Surrealism in the West is generally credited to André Breton with his first Manifeste du surréalisme published in 1924 although the term surréalism was mentioned by the French poet and art critic Guillaume Apollinaire in 1917.  Artists sought to express creative powers of the unconscious mind through fantastic imagery and apparently incongruous juxtaposition of subject matter.  Of course, art historian Arturo Schwarz (b1924) insists Surrealism is not just an artistic movement but a philosophy of life.  Surrealism as he saw it informed his approach to collecting: half of the works in this exhibition formerly belonged to Arturo Umberto Samuele Schwarz, son of a German father and an Italian mother, born 1924, in Alexandria, Egypt.

Schwarz wrote about Marcel Duchamp, the Surrealists and Dada, Kabbalah, Tantra, prehistoric and tribal art, Asian art and philosophy.  He amassed a vast collection of Surrealist and Dada art including works by personal friends such as Duchamp, André, Man Ray and Jean Arp, a large portion of which he donated to the Israel Museum in Jerusalem.  In the 1960s, Schwarz travelled to India where he was deeply taken with the mythology and its imagery, inspiring him to write books on the subject and to collect Indian paintings and sculpture which he mainly acquired in Paris and New York.   He was drawn to the iconography, esoteric subject matter and works that, for him, conveyed a dreamlike quality.

Growing up in Florence, Prahlad Bubbar was also attracted to the art of the Surrealists.  One of the first exhibitions he attended was I Surrealisti staged in Milan in 1989 and curated by Schwarz.  The two met in 2007 and Bubbar was introduced to Schwarz’s collection of Indian miniatures.  This exhibition stems from their friendship and mutual interests.

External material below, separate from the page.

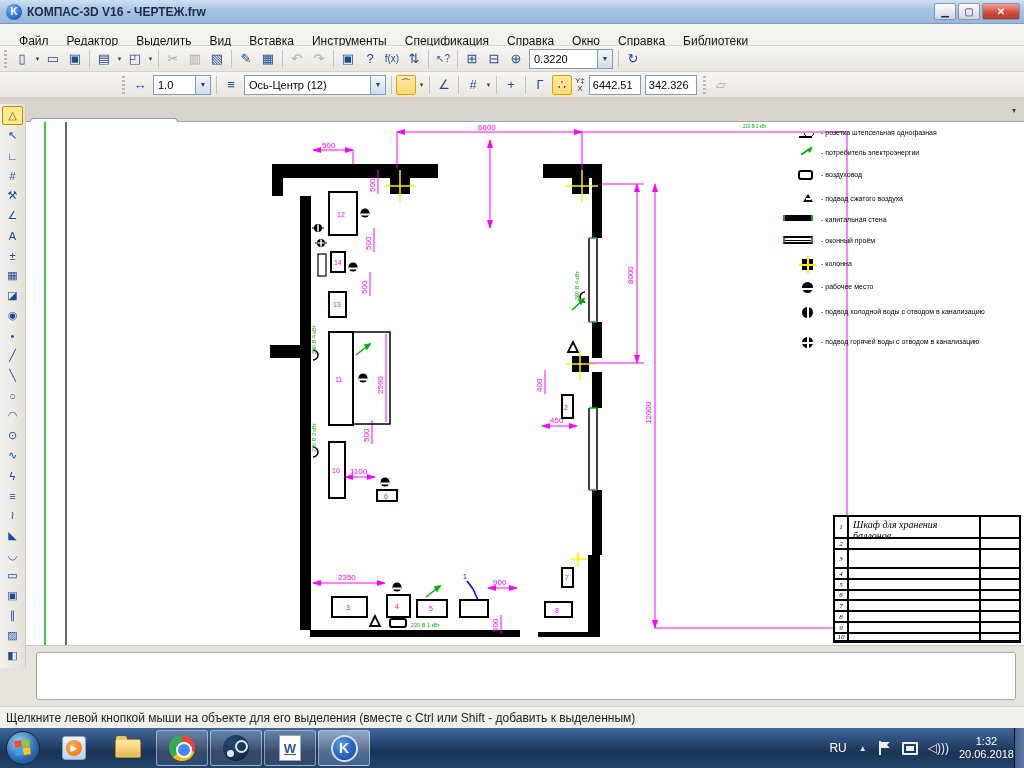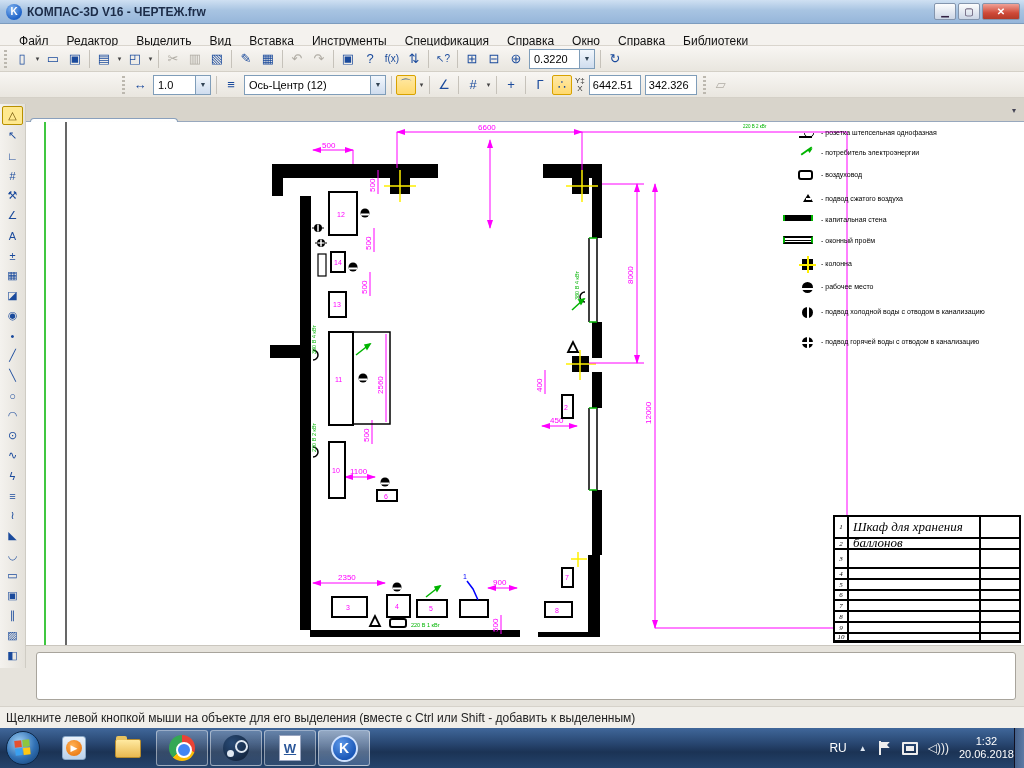"0.3220" div.combo { width: 66px -> 84px }
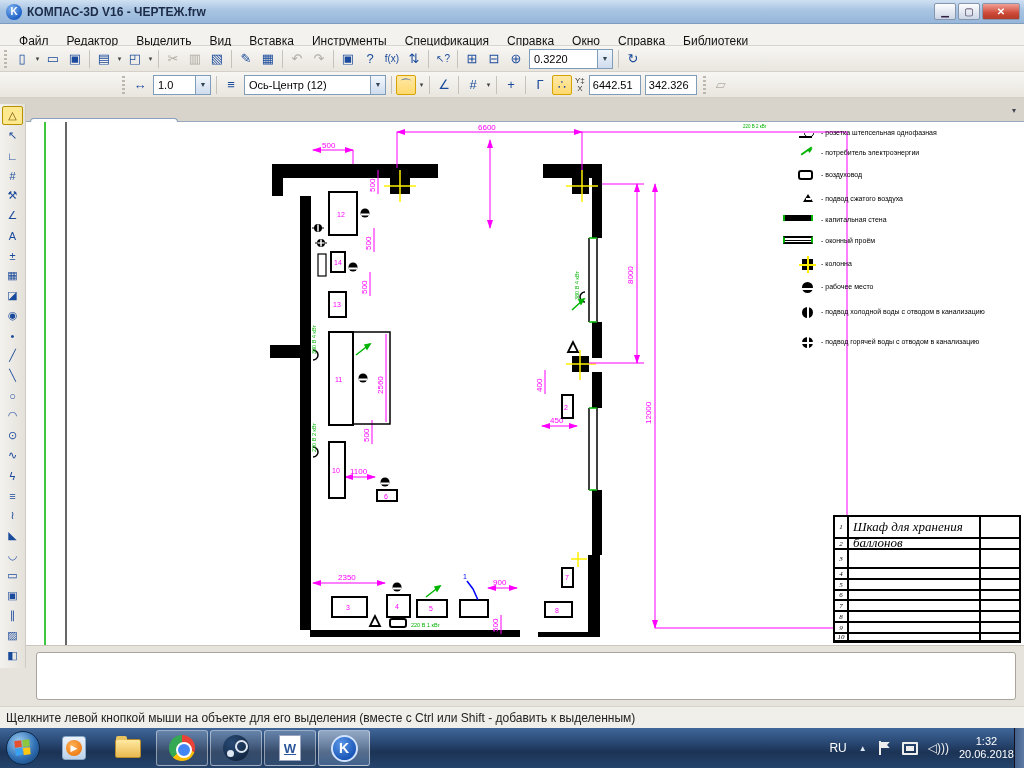"Шкаф для хранения баллонов" .spec-text { font-size: 13px -> 10px }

Indian art regularly inhabits realms of the ‘unconscious’ exploring fantasy, myth and mystical themes.  A Fantastical Elephant Driven by Demons Past a Waq-Waq Tree, a brush drawing of a composite elephant dating to around 1625, is a masterpiece of early 17th century draughtsmanship by an Imperial artist working at the Islamic courts of the Deccan or Mughal Empire.  While it is an exuberant display of artistic virtuosity, it also has mystical undertones, illustrating a belief in the divine unity of all living beings. The vibrantly coloured A Composite Ram from Kota, Rajasthan, circa 1750, sees this tradition played out in a Hindu context, while Lovers in Union, a painting on cloth from 18th century Orissa, invokes the theme once more, their erotic coupling a metaphor for union with the divine.

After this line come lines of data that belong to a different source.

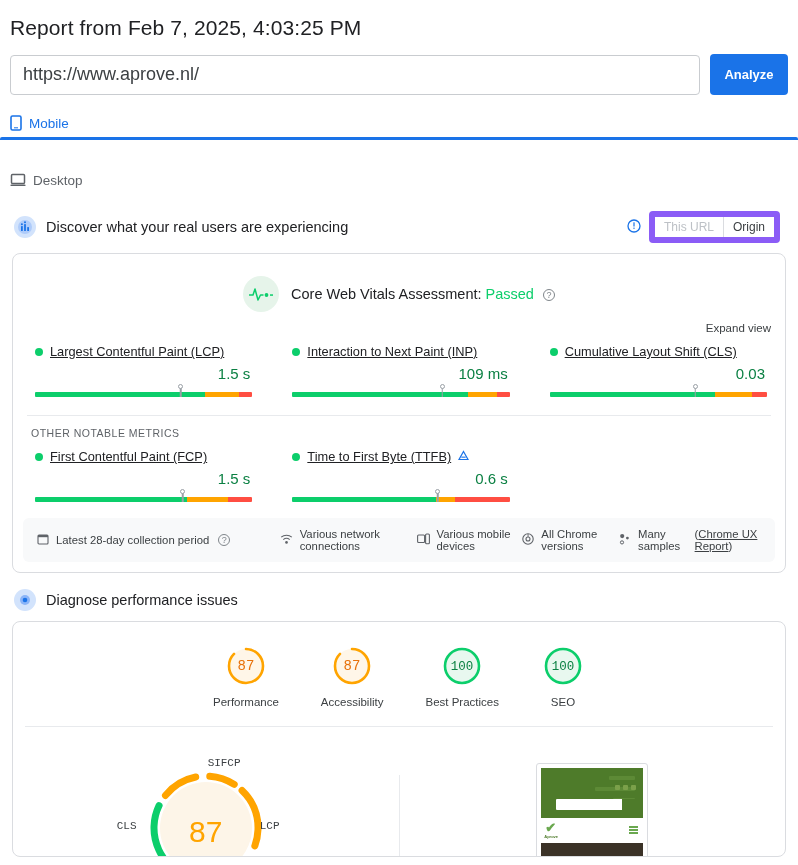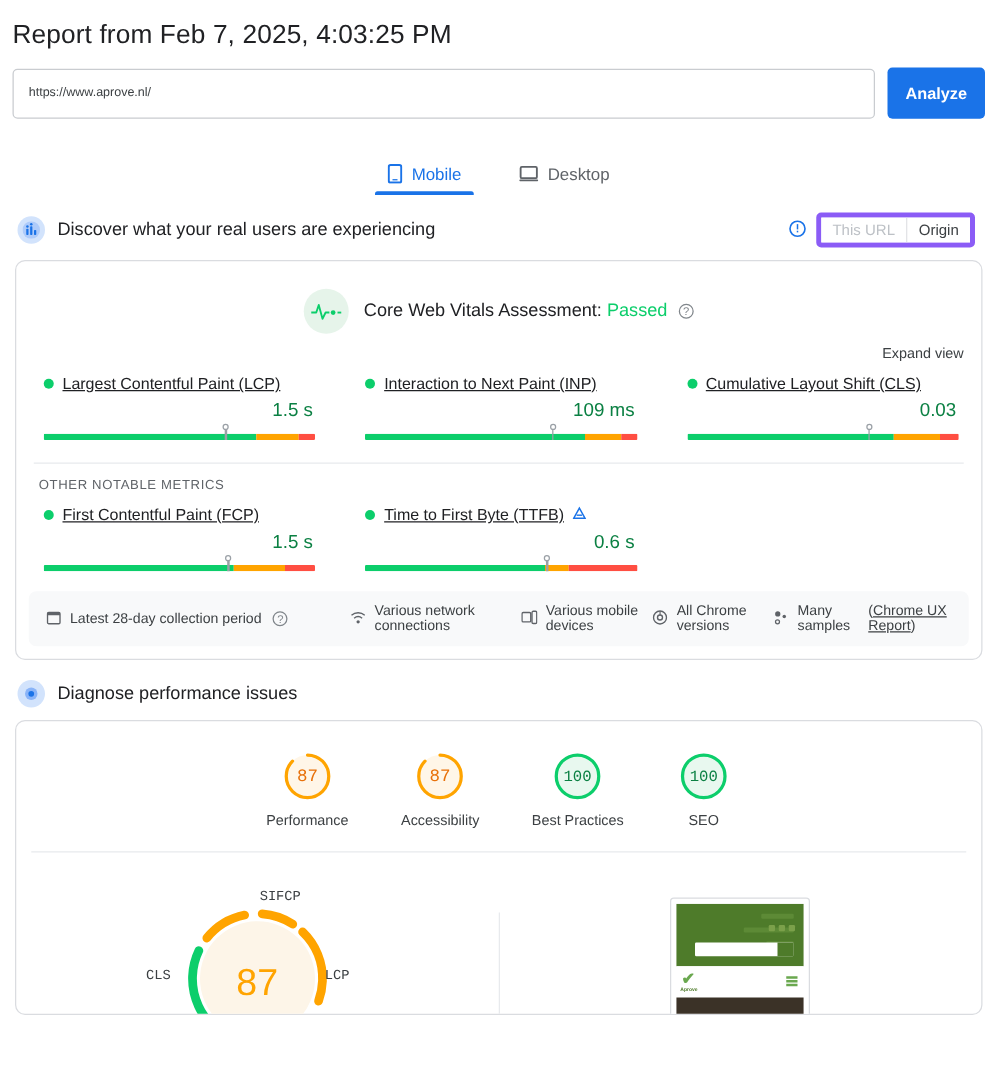"https://www.aprove.nl/" .url-input { font-size: 10px -> 18px }
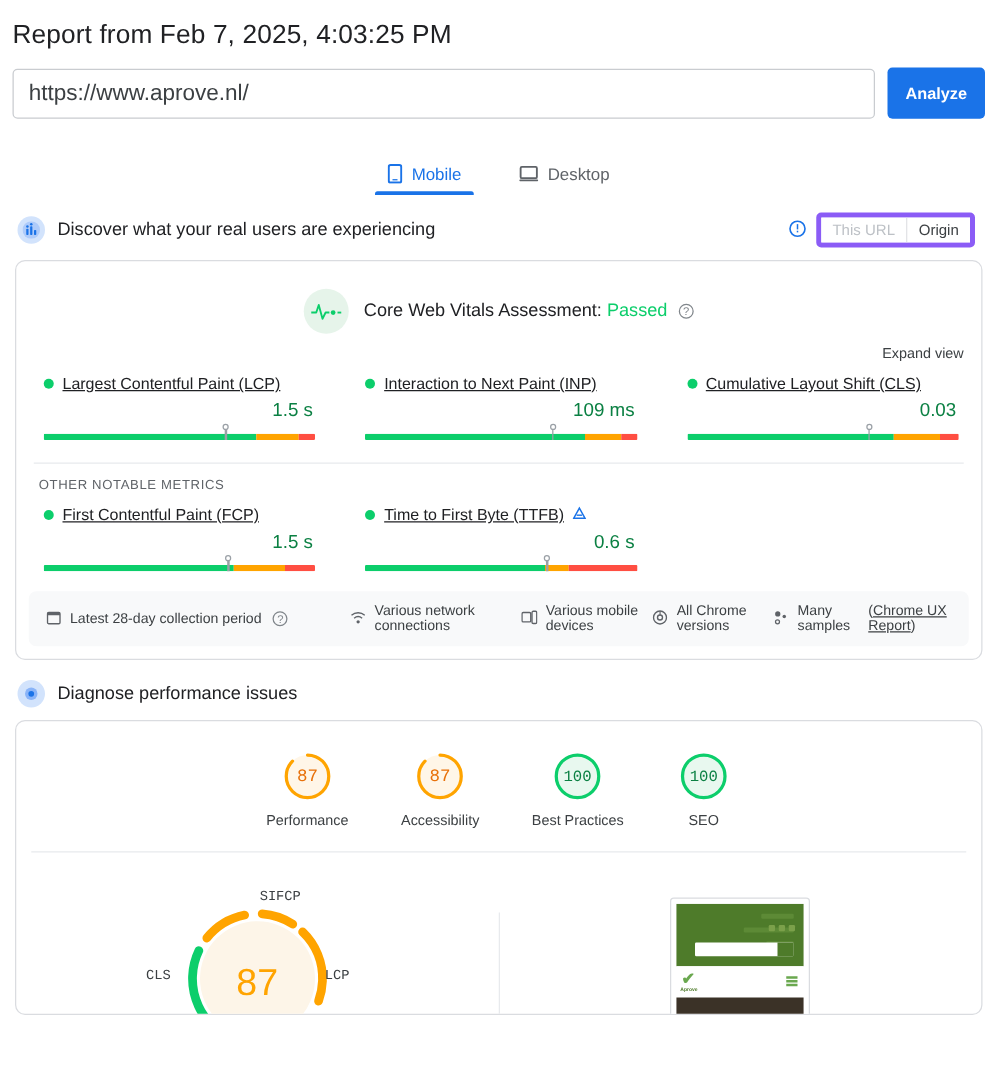"Mobile" .tabs { flex-direction: none -> column; margin-top: 30px -> 14px }
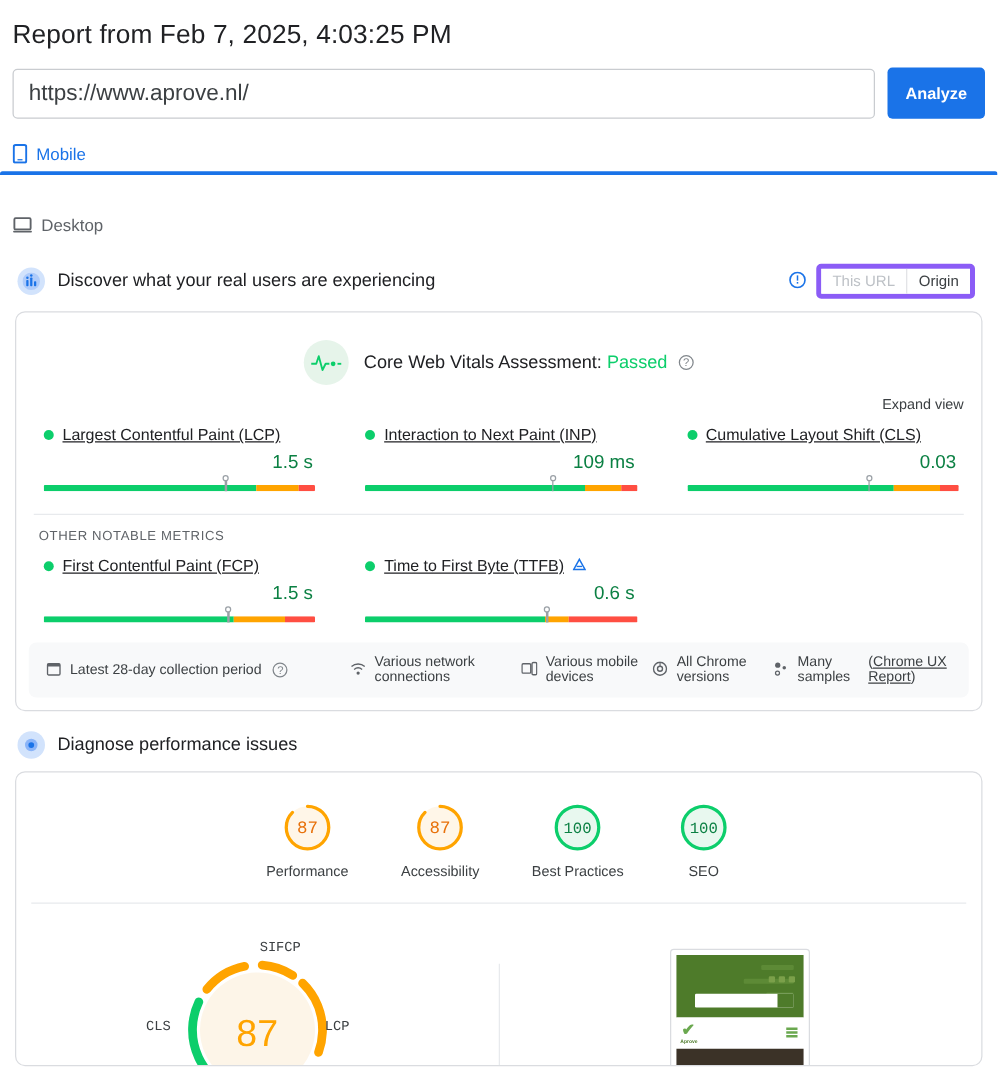"This URL" .toggle-group { border: 4px solid #8b5cf6 -> 6px solid #8b5cf6 }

The exhibition also features significant works from the Tantric traditions of India and Nepal.  Tantra is a complex concept with many facets, but it can broadly be defined as referring to practices based on a group of historic texts called ‘Tantras,’ which emphasise specific rituals, secrecy and the importance of the teacher (guru) in the pursuit of spiritual gain.  A folded manuscript from 18th century Nepal, The Chakras of the Subtle Body, is a manifestation of the seven ‘chakras’, or internal centres of energy, within the ‘spiritual’ body.  The painting is over three metres long and accompanies a Hindu text that outlines specific mantras (sounds or words to aid meditation).

The Yantra of the Goddess Bagalamukhi, one of the ten goddesses of great wisdom – the yantra being her Tantric geometric symbol, painted in Guler, Punjab Hills, circa 1800-20, is a rare example of a Tantric diagram of courtly patronage. Chinnamasta, the self-decapitated tantric goddess, also from a Guler workshop circa 1800-20, conveys the full power and intensity of Tantric imagery through the lyricism of one of India’s most celebrated painting schools.

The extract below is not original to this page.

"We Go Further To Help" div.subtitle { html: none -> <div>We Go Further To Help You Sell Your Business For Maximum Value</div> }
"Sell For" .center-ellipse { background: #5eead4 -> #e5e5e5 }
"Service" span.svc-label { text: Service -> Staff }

Other works include Indra Rides His Elephant Airavata, a painting of the king of the gods from the Pahari Hills, circa 1825, and a folio from a Ragamala Series (garland of musical melodies) from Hyderabad, circa 1760.

The Surreal in Indian Painting: Select Works from the Arturo Schwarz and other Private Collections. 4 October to 15 November 2013, Monday to Friday, 10 am to 5 pm. Prahlad Bubbar, 33 Cork Street, London W1S 3NQ.